- _Instructions for the task_:
Beginning with the line of the entries below that holds "html: none ->" and ending with the line that holds "top: 414px ->", transcribe each line exactly as written. Pictures stay out.

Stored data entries
=== Begin Enclosure ===

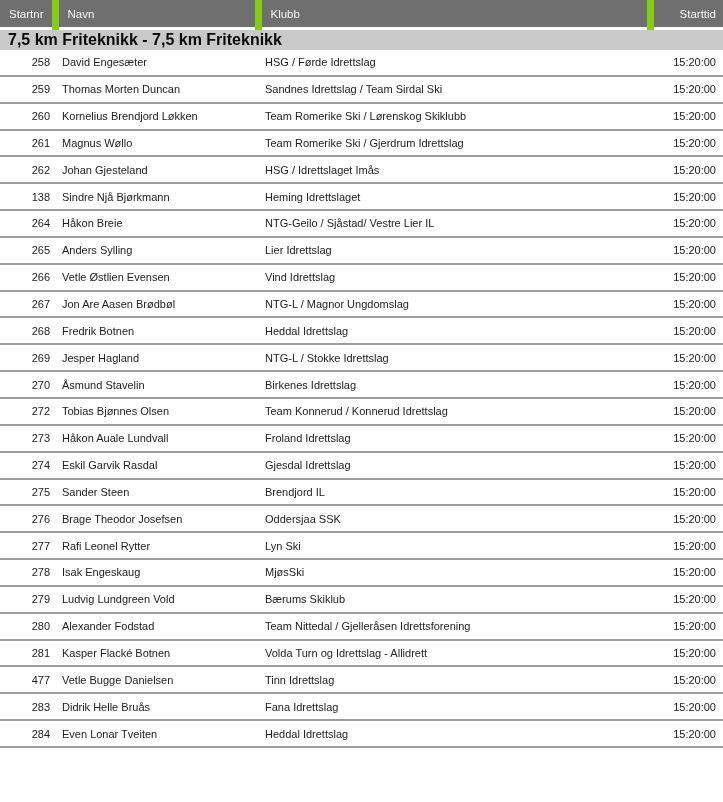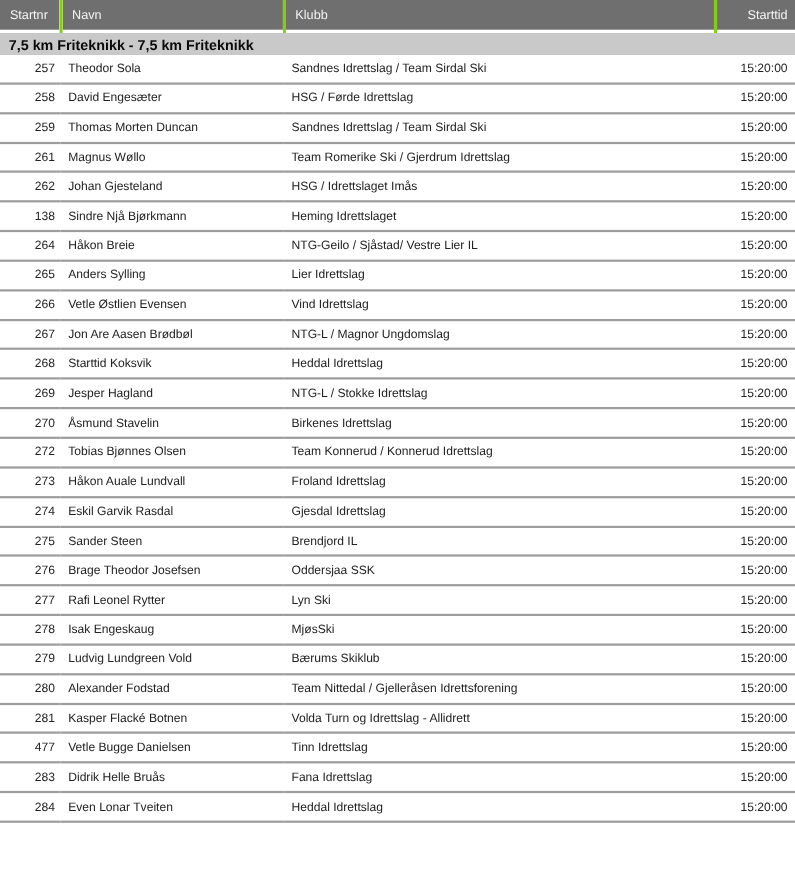"Startnr" thead th.sep { border-right: 3px solid #84cc16 -> 7px solid #84cc16 }
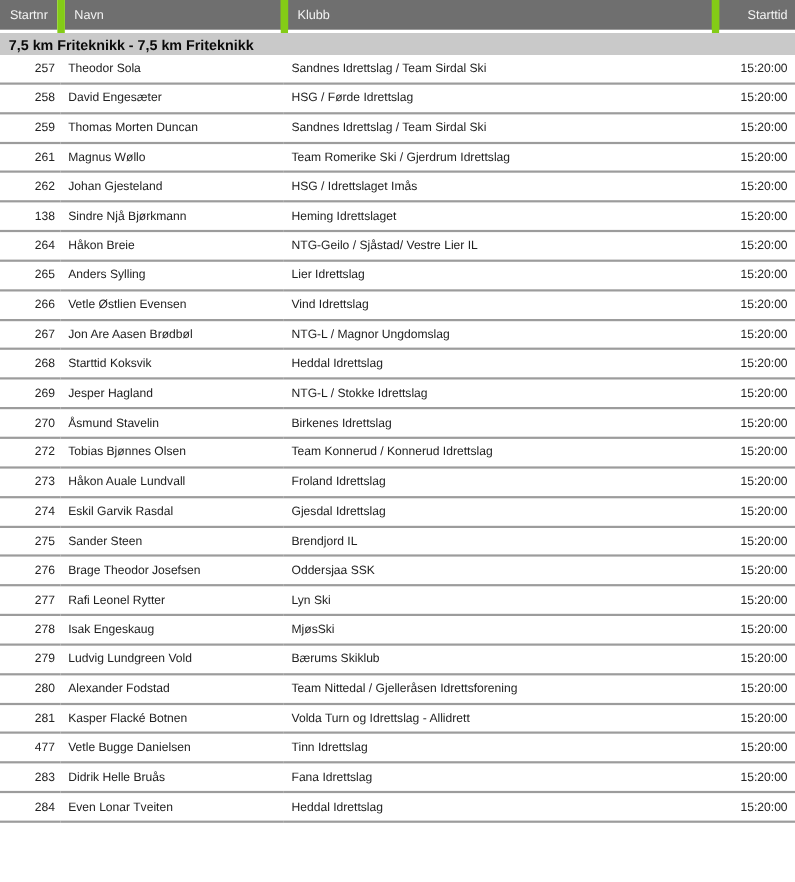"7,5 km Friteknikk - 7,5" tr.section-row td { font-size: 13px -> 16px }
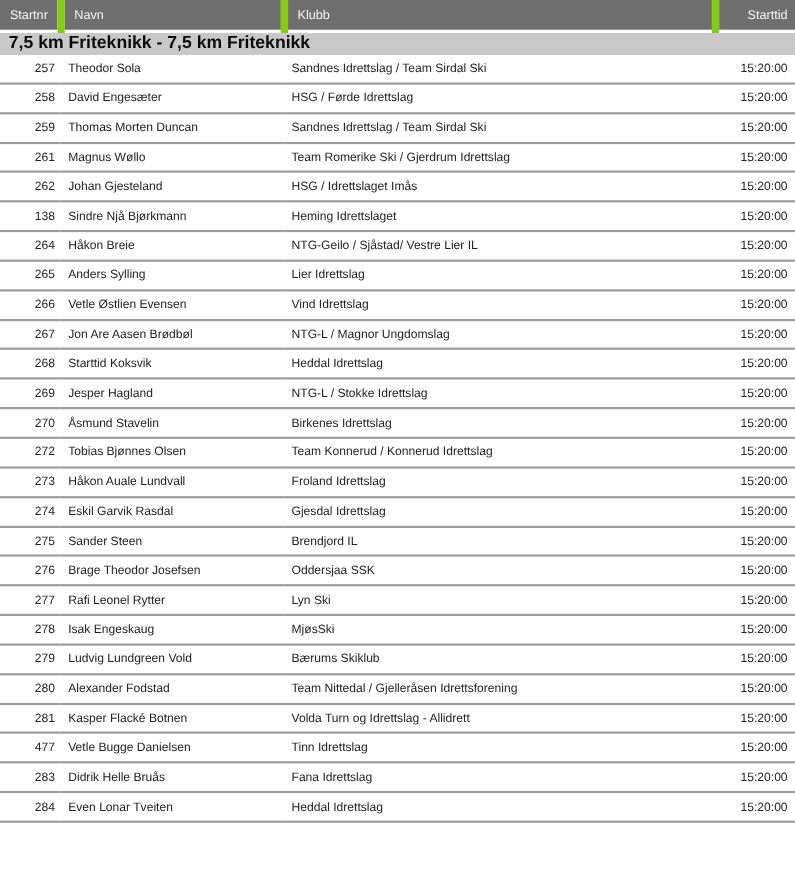"257" tr { html: <tr> <td>257</td> <td>Theodor Sola</td> <td>Sandnes Idrettslag / Team Sirdal Ski</td> <td>15:20:00</td> </tr> -> none }
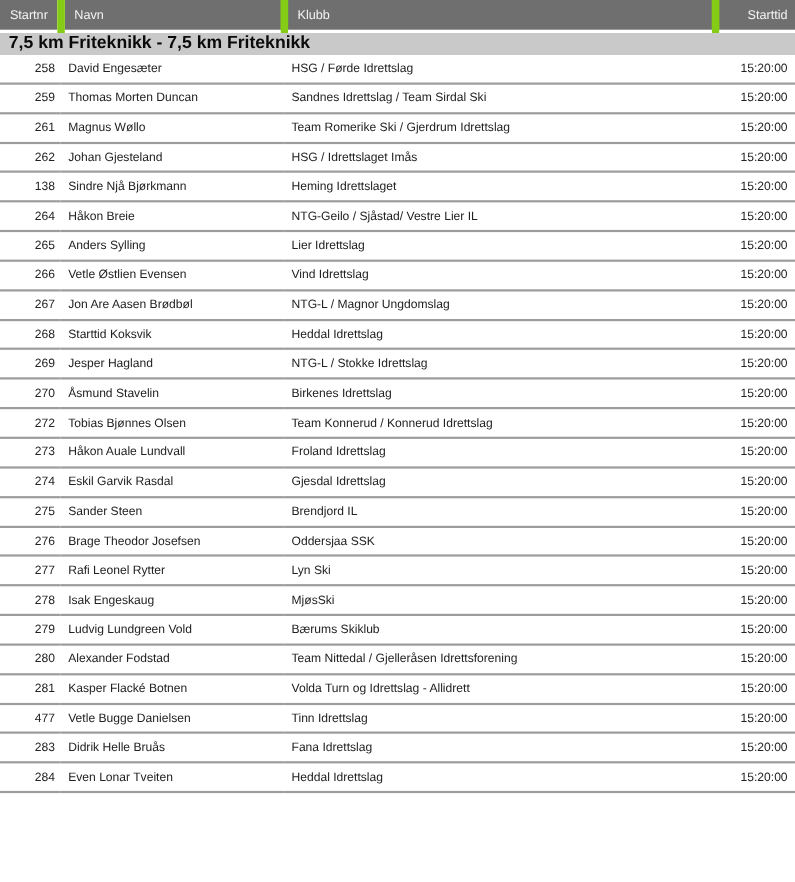"260" tr { html: none -> <tr> <td>260</td> <td>Kornelius Brendjord Løkken</td> <td>Team Romerike Ski / Lørenskog Skiklubb</td> <td>15:20:00</td> </tr> }
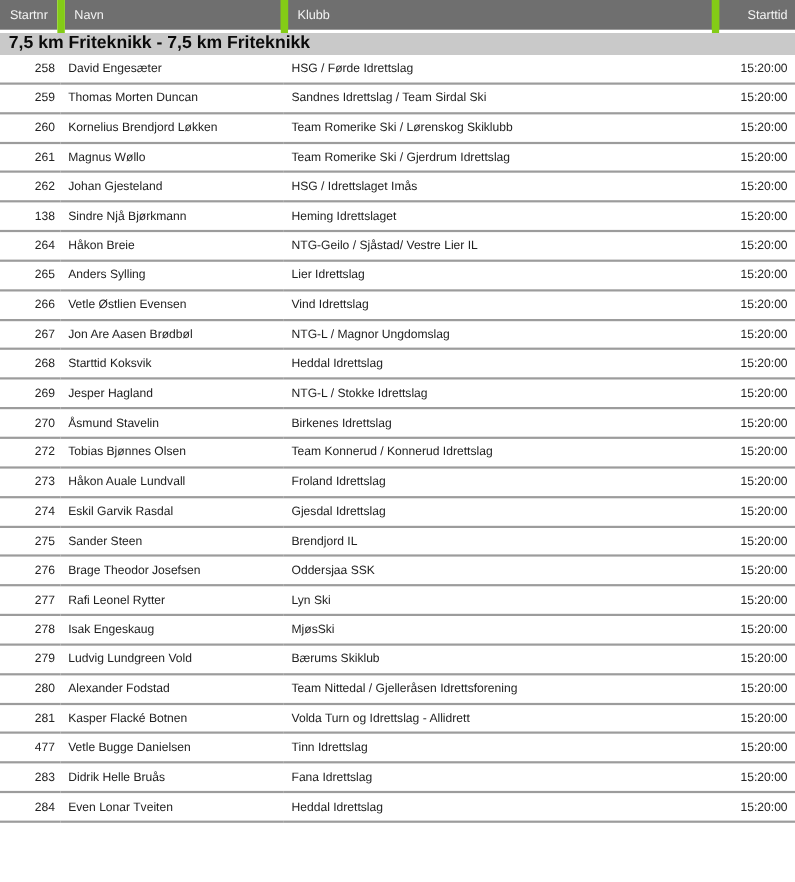"Starttid Koksvik" td.navn { text: Starttid Koksvik -> Fredrik Botnen }
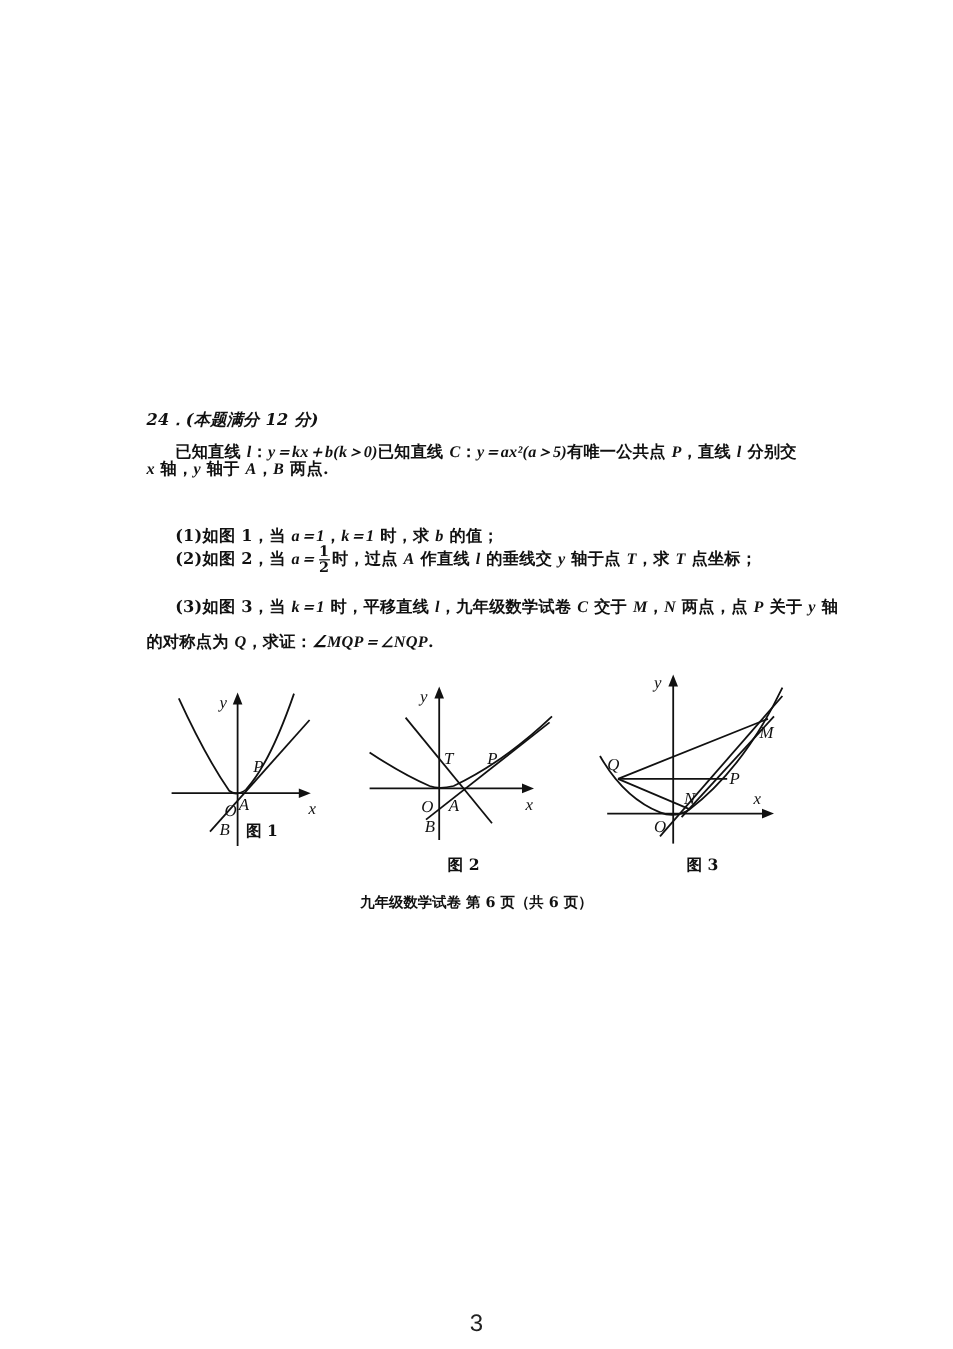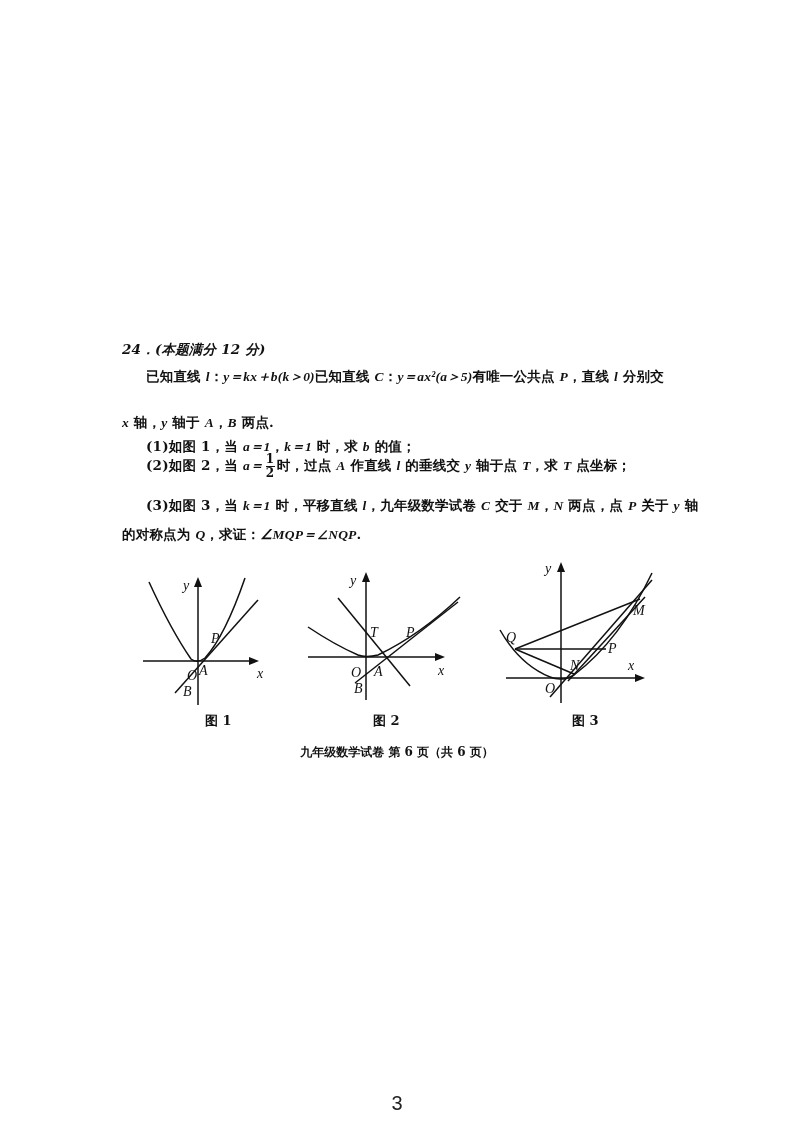"x 轴，y 轴于 A，B 两点." div.line { top: 414px -> 382px }
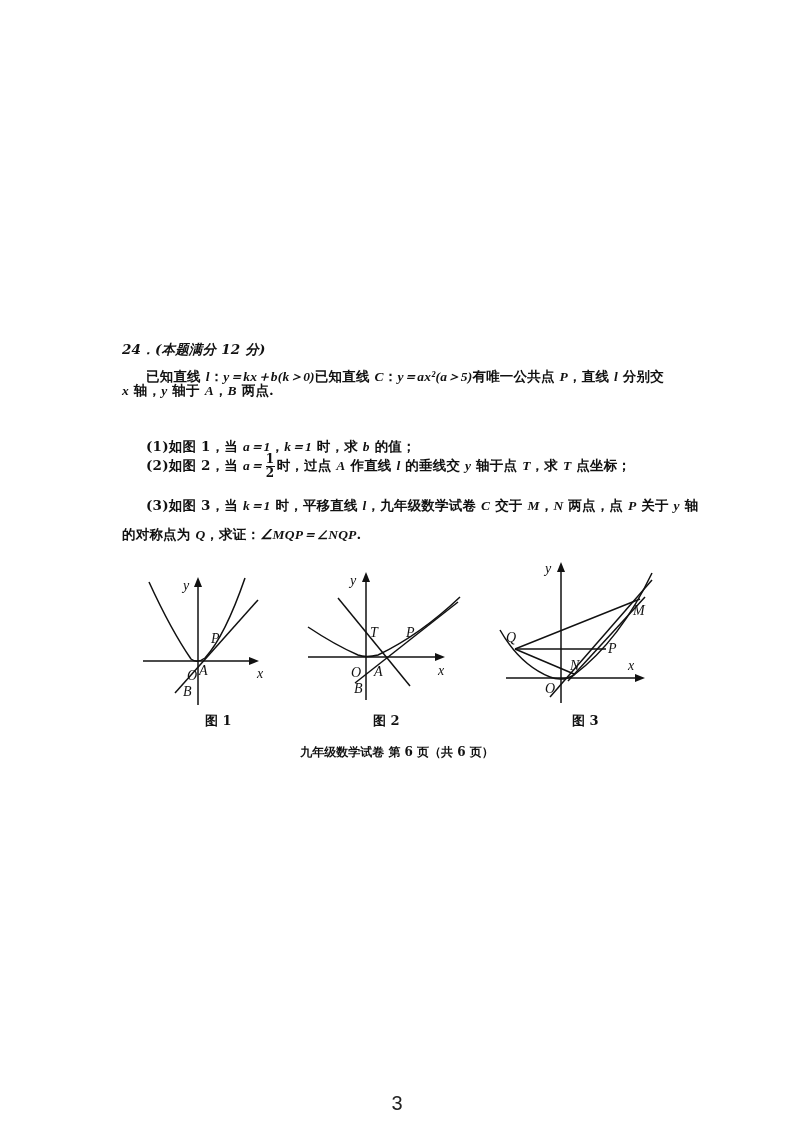"图 1" div.caption { top: 712px -> 684px }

=== End Enclosure ===

- _Solution for this exercise_:
"260" tr { html: none -> <tr> <td>260</td> <td>Kornelius Brendjord Løkken</td> <td>Team Romerike Ski / Lørenskog Skiklubb</td> <td>15:20:00</td> </tr> }
"Starttid Koksvik" td.navn { text: Starttid Koksvik -> Fredrik Botnen }
"x 轴，y 轴于 A，B 两点." div.line { top: 414px -> 382px }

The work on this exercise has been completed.